Rationale: The need for soil maps of the Mojave Desert of California is widely recognized, however the costs associated with traditional survey methods make comprehensive field-based mapping impossible. Predictive soil modeling has the potential to help reduce mapping costs and make sound ecological management of the Mojave a reality.

Nature of Collaboration: San Diego State University, the University of California at Santa Barbara, and the USDA - Natural Resources Conservation Service have formed a consortium to investigate technologically advanced soil modeling techniques to support future soil survey efforts in the Mojave Desert Eco-region (funded by NASA's Office of Earth Science Research).

Theoretical basis of PSM:

The State Factor soil-forming model forms the theoretical basis of both traditional soil survey and this research. Jenny (1941), who formalized Dokuchaiev's ideas of soil formation, popularized the theory. It remains today a paradigm through which soil formation and distribution can be studied. The theory states that soil profile character is a function of climate, organisms, relief, parent material, and time, implying that if the spatial distribution of the soil forming factors is known, then soil character may be inferred. Digitally mapped environmental variables serve as surrogates for the factors.

Predictive soil mapping (PSM)- what is it?

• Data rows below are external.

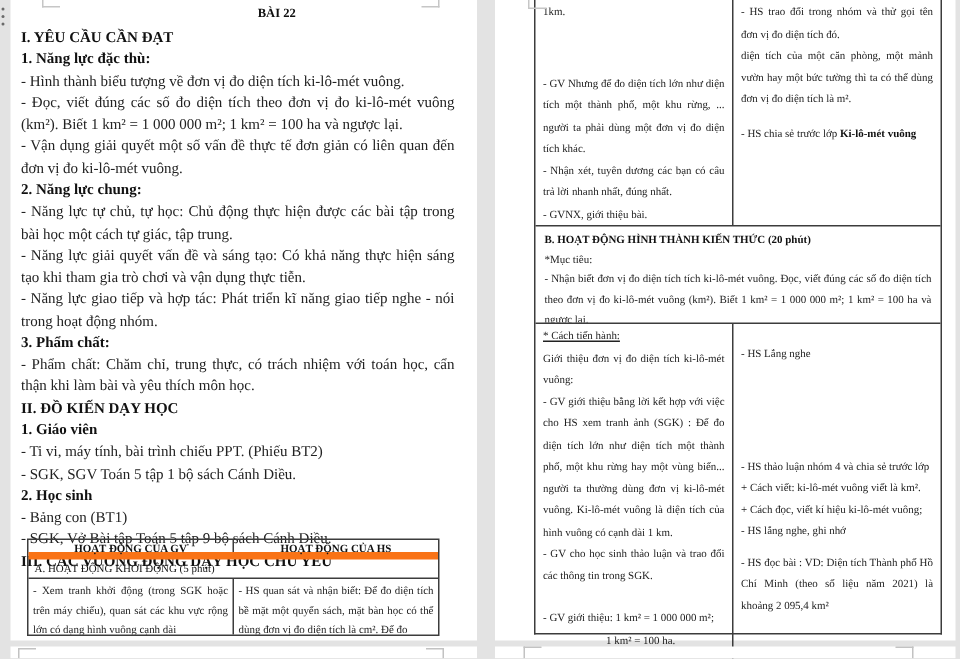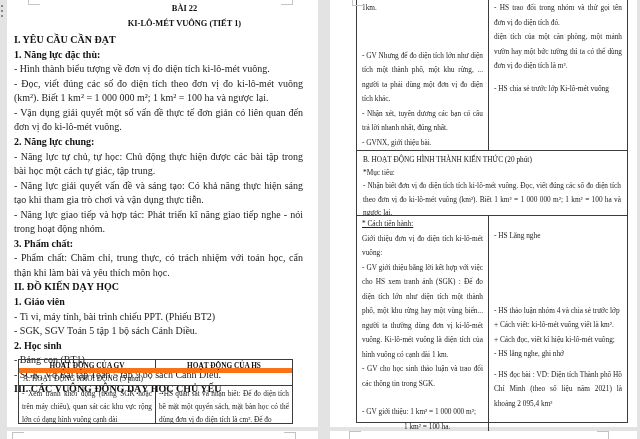--- a/index.html
+++ b/index.html
@@ -69,7 +69,6 @@
   <div class="page" id="pageL">
     <div class="titles">
       <div>BÀI 22</div>
-      <div>KI-LÔ-MÉT VUÔNG (TIẾT 1)</div>
     </div>
     <div class="content">
       <div class="h">I. YÊU CẦU CẦN ĐẠT</div>

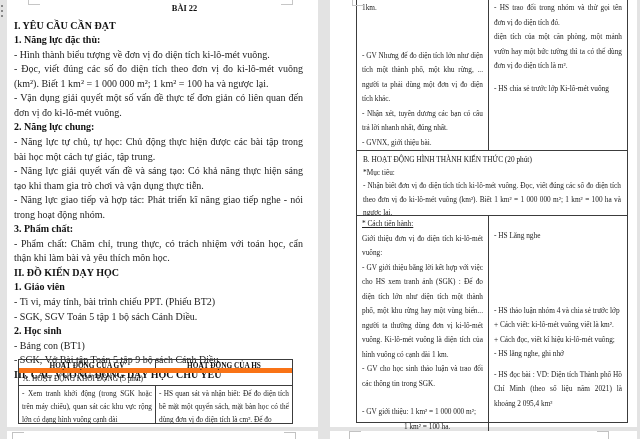--- a/index.html
+++ b/index.html
@@ -40,7 +40,7 @@
   .rtable .cL{width:132px;border-right:1px solid #3c3c3c;box-sizing:border-box;
               padding:1px 5px 0 5px;text-align:justify;overflow:hidden;}
   .rtable .cR{flex:1;box-sizing:border-box;padding:1px 5px 0 5px;text-align:justify;overflow:hidden;}
-  .rtable .b{font-weight:normal;color:#111;}
+  .rtable .b{font-weight:bold;color:#111;}
   .rtable .underline{text-decoration:underline;}
   .sp{display:block;}
   .indent{padding-left:42px;}

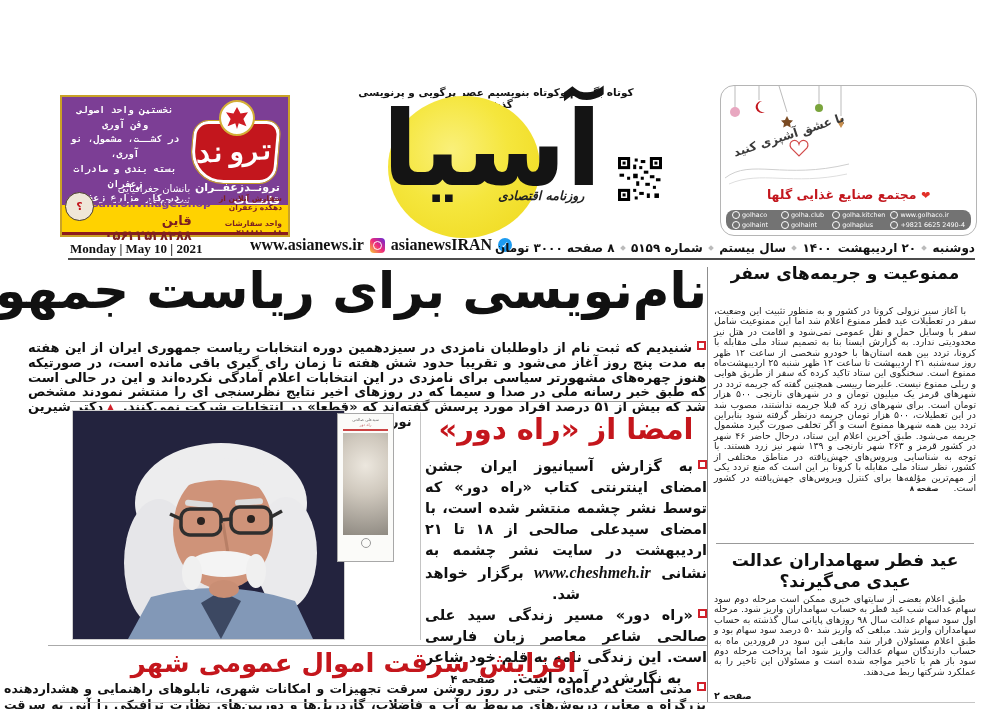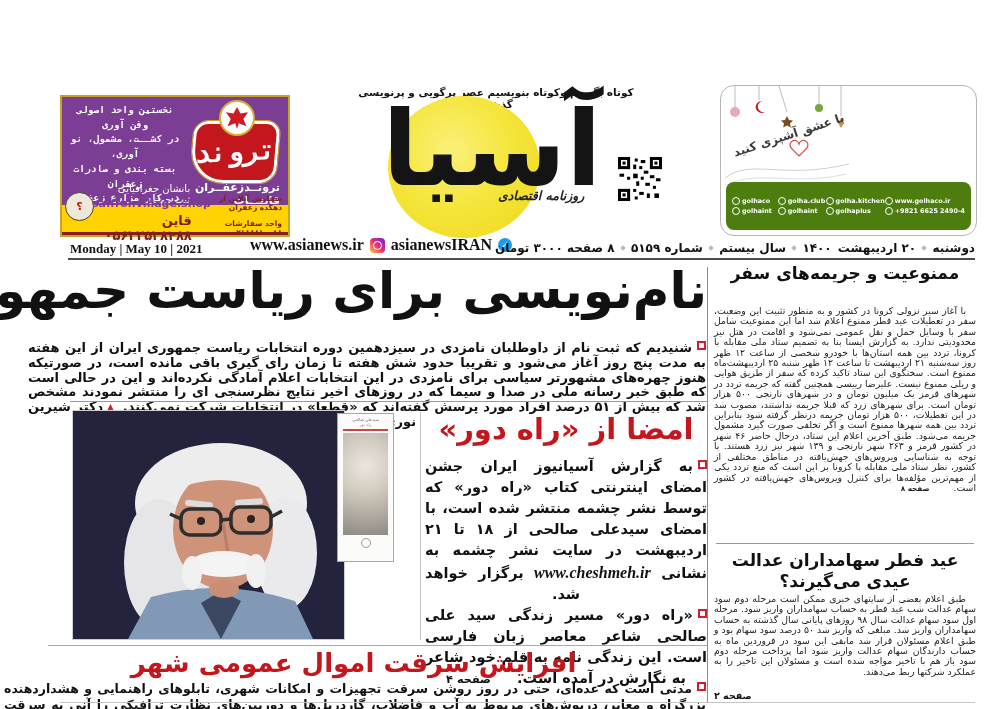--- a/index.html
+++ b/index.html
@@ -73,9 +73,9 @@
   .golha-banner{position:absolute;left:4px;right:4px;top:101px;text-align:center;color:#c3161d;
                 font-weight:bold;font-size:12.5px;direction:rtl;z-index:3;}
   .golha-banner .heart{color:#e23028;font-size:11px;}
-  .golha-bar{position:absolute;left:5px;right:5px;bottom:5px;height:48px;background:#4d7c0f;border-radius:8px;
+  .golha-bar{position:absolute;left:5px;right:5px;bottom:5px;height:20px;background:#737373;border-radius:8px;
              display:grid;grid-template-columns:1.05fr 1.1fr 1.25fr 1.3fr;align-content:center;row-gap:2px;
-             padding:0 6px;color:#fff;font-size:6.4px;font-weight:bold;z-index:3;}
+             padding:0 6px;color:#fff;font-size:6.4px;font-weight:normal;z-index:3;}
   .golha-bar .cell{display:flex;align-items:center;gap:2px;white-space:nowrap;}
   .ring{display:inline-block;width:6px;height:6px;border:1px solid #fff;border-radius:2px;flex:none;}
   .ring.round{border-radius:50%;}

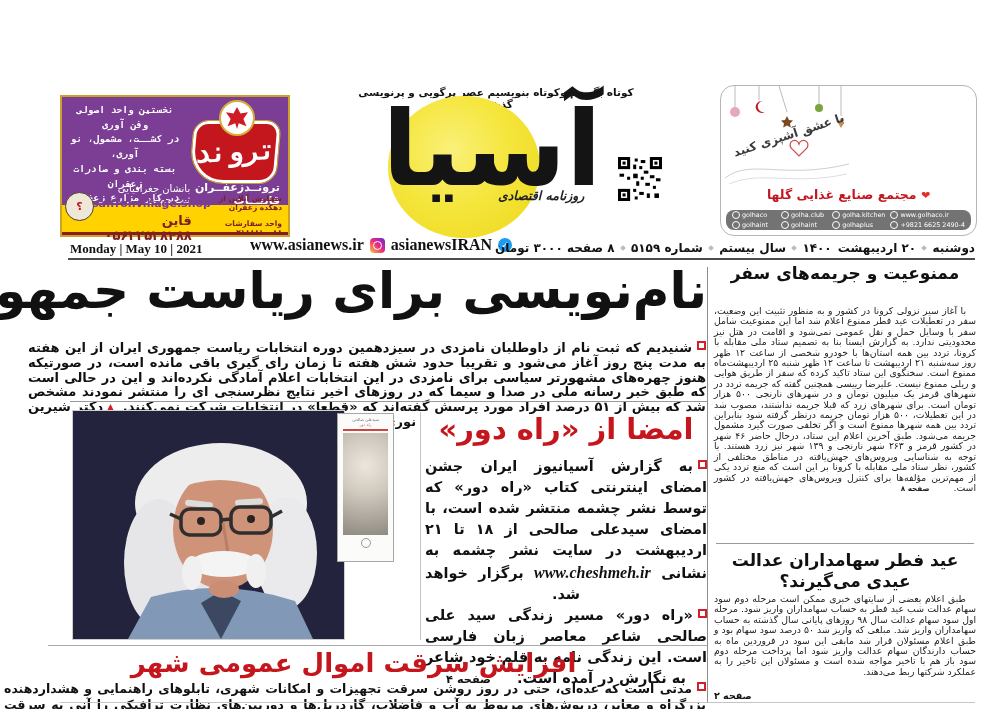--- a/index.html
+++ b/index.html
@@ -11,7 +11,7 @@
   .red{color:#c4161c;}
   .bullet{display:inline-block;width:5px;height:5px;border:2px solid #d1202a;margin-left:5px;vertical-align:2px;}
   .tri{color:#d1202a;font-size:11px;margin:0 3px;}
-  .pageref{font-size:0.78em;font-weight:bold;margin-right:21px;}
+  .pageref{font-size:0.78em;font-weight:bold;margin-right:12px;}
 
   
   .tarvand{left:60px;top:95px;width:230px;height:142px;background:#7c3e95;border:2px solid #c9a227;box-sizing:border-box;}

PSM is an explicit and quantitative method of predicting soil character (including both soil "type"and soil property information) across a landscape from digitally mapped environmental variables (surrogates for soil forming factors). PSM begins with the development of a numerical or statistical model of the relationship between environmental variables andsoil data. The model is then applied to a geographic database to create a predictive map.

CASE STUDY

Fort Irwin case study objectives:

  • Explore using predictive soil models to aid soil survey work to the south of Fort Irwin on lands soon to come under control of the Department of Defense.
  • Build a predictive model from the existing soil map of the Military Base, and the knowledge that was gained to produce that map, and apply the model (extrapolate) to the expansion area.

General Approach: Samples are extracted from the existing soil map and used as dependent variables in a binary decision tree modeling approach. A separate model is developed for each mapping unit thought to occur in the area where the model will be applied. The approach yields a separate probability grid (30m) for each unit. The predictions are then used to label the landform polygons.

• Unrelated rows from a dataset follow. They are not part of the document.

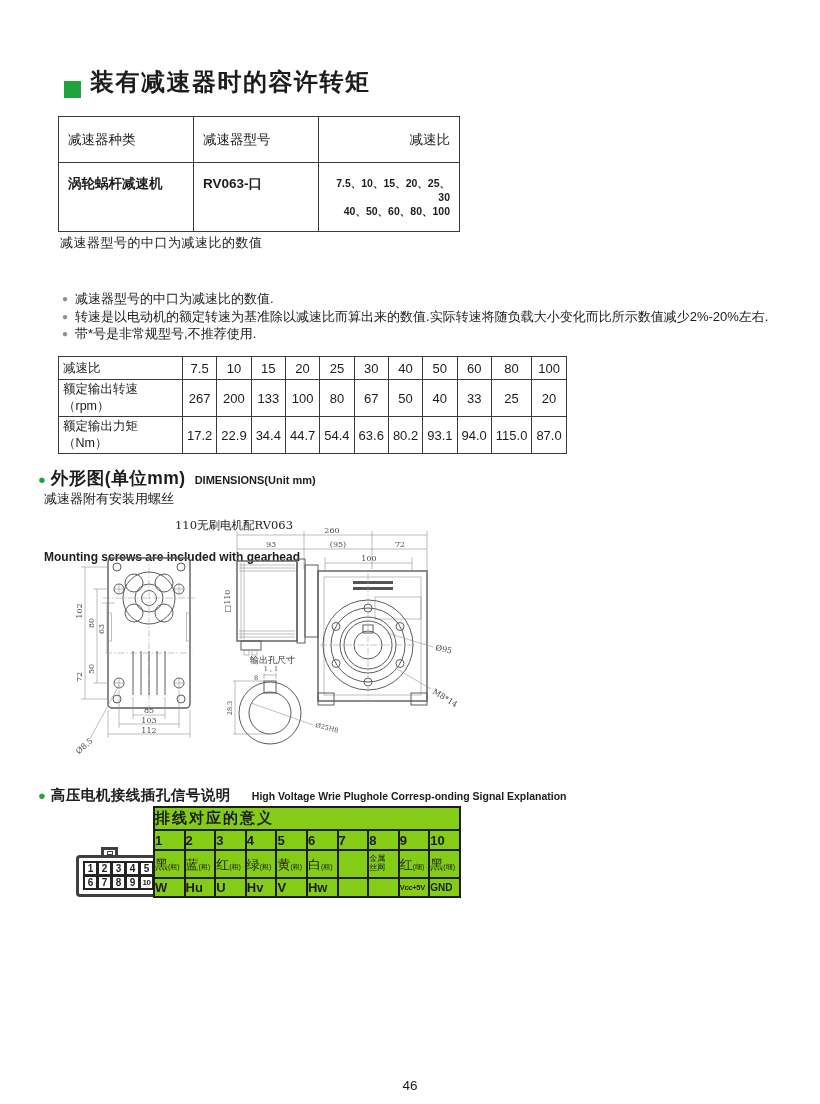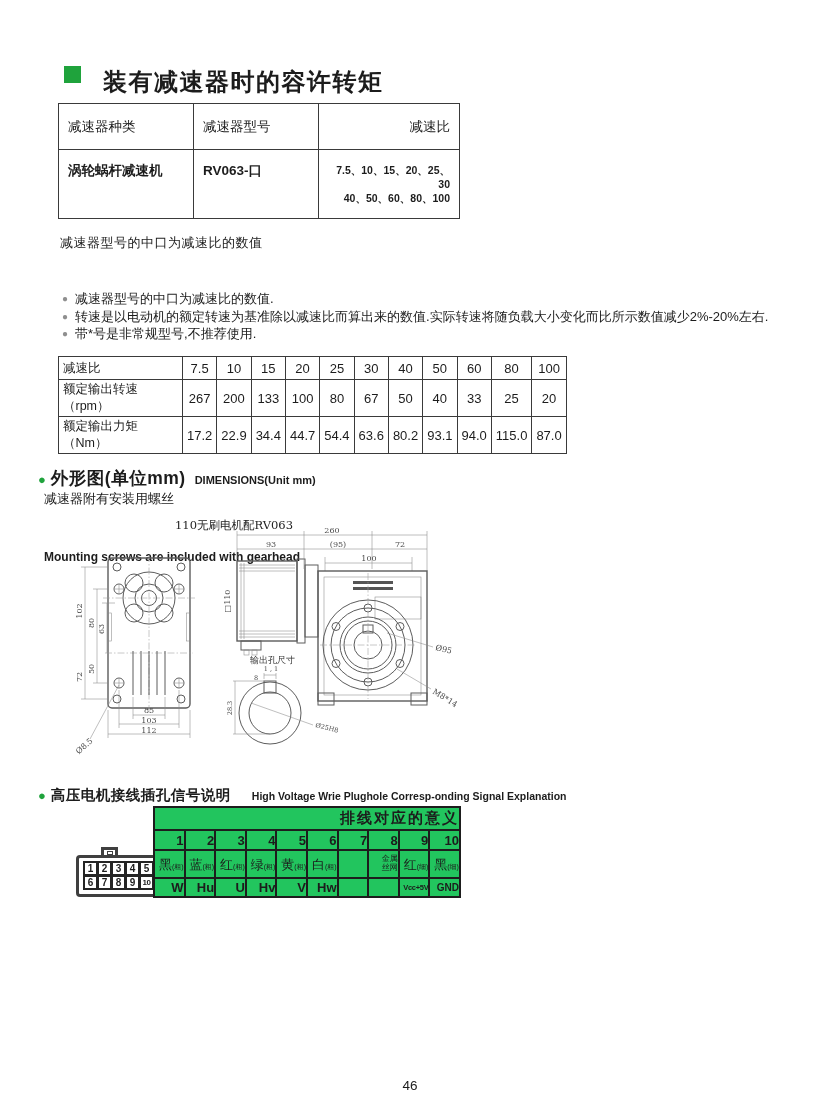--- a/index.html
+++ b/index.html
@@ -12,7 +12,7 @@
   .abs { position:absolute; }
 
   
-  .h-row { display:flex; align-items:flex-start; gap:22px; }
+  .h-row { display:flex; align-items:flex-end; gap:9px; }
   .green-sq { width:17px; height:17px; background:#1FA33C; flex:0 0 auto; }
   .h-cn { font-size:24px; font-weight:bold; letter-spacing:1.5px; }
   .h-en { font-size:15.5px; font-weight:bold; margin-left:26px; margin-top:1px; letter-spacing:0.2px; }

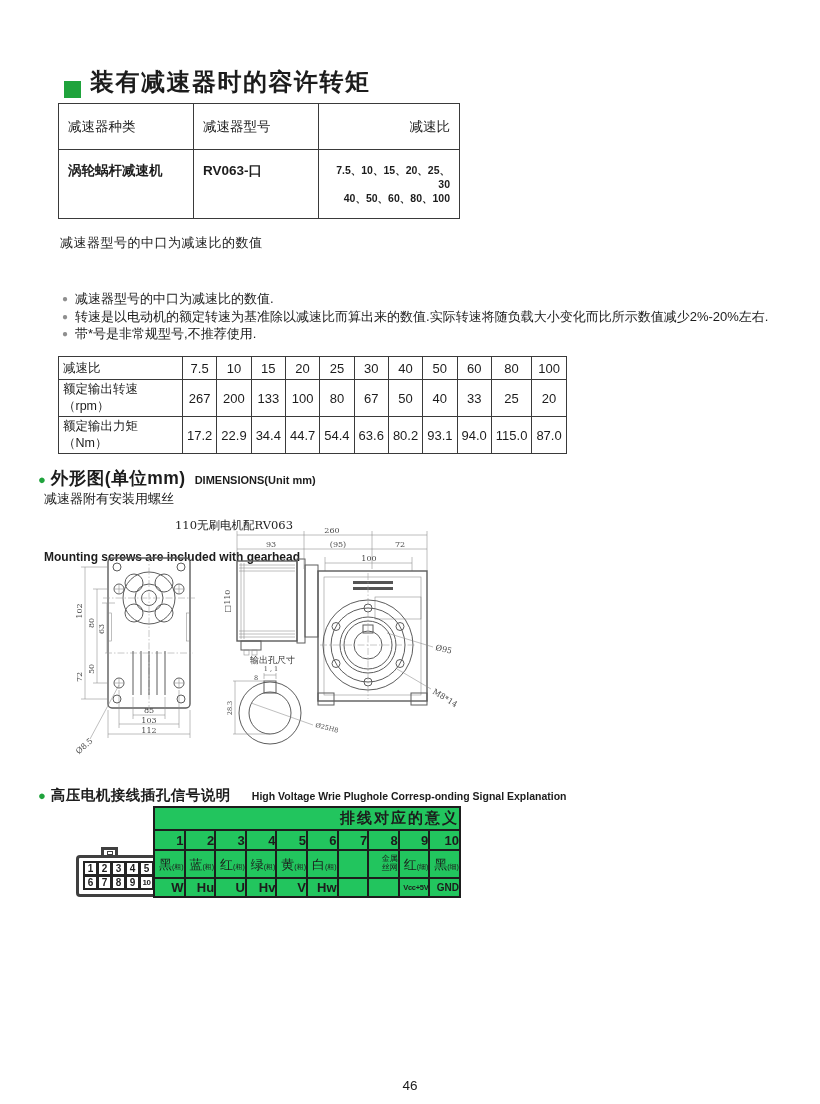--- a/index.html
+++ b/index.html
@@ -96,7 +96,7 @@
     </div>
   </div>
 
-  <table class="t1 abs" style="left:58px; top:103px;">
+  <table class="t1 abs" style="left:58px; top:116px;">
     <colgroup>
         <col style="width:135px">
         <col style="width:125px">

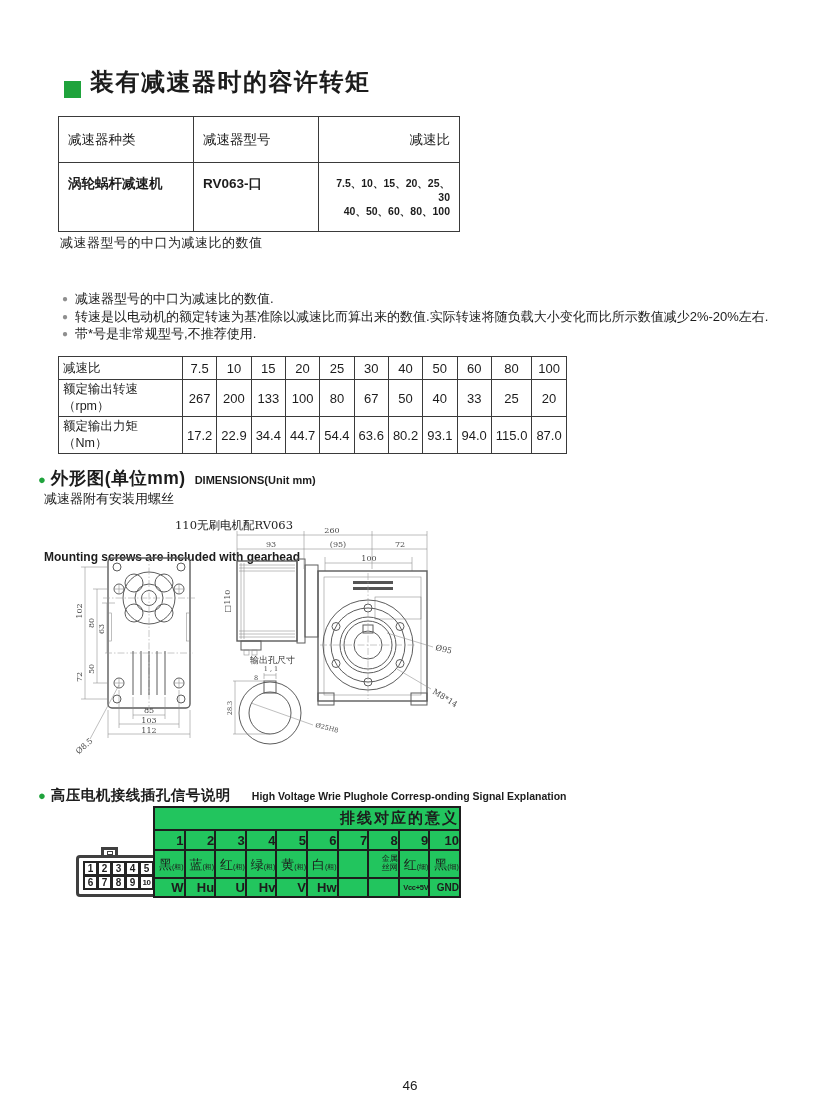--- a/index.html
+++ b/index.html
@@ -71,7 +71,7 @@
 
   
   table.wt { border-collapse:collapse; table-layout:fixed; }
-  table.wt td { border:2.2px solid #1d1d1d; text-align:right; background:#22c55e; overflow:hidden; }
+  table.wt td { border:2.2px solid #1d1d1d; text-align:left; background:#84cc16; overflow:hidden; }
   table.wt td.title { font-size:15px; font-weight:bold; height:23px; letter-spacing:2px; }
   table.wt tr.pins td { height:20px; font-size:13px; font-weight:bold; }
   table.wt tr.cols td { height:28px; }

Early Observation: A NRCS level 4 soil map drawn by surveyors during the mapping of Fort Irwin was compared to a landform map produced by the Mojave Desert Ecosystem Project. Visual inspection indicated that the boundaries separating the respective units occur in roughly the same location. This observation suggests that the landform linework might be of use in early stages of soil mapping in areas of the Mojave where the landforms have been mapped but the soils have not.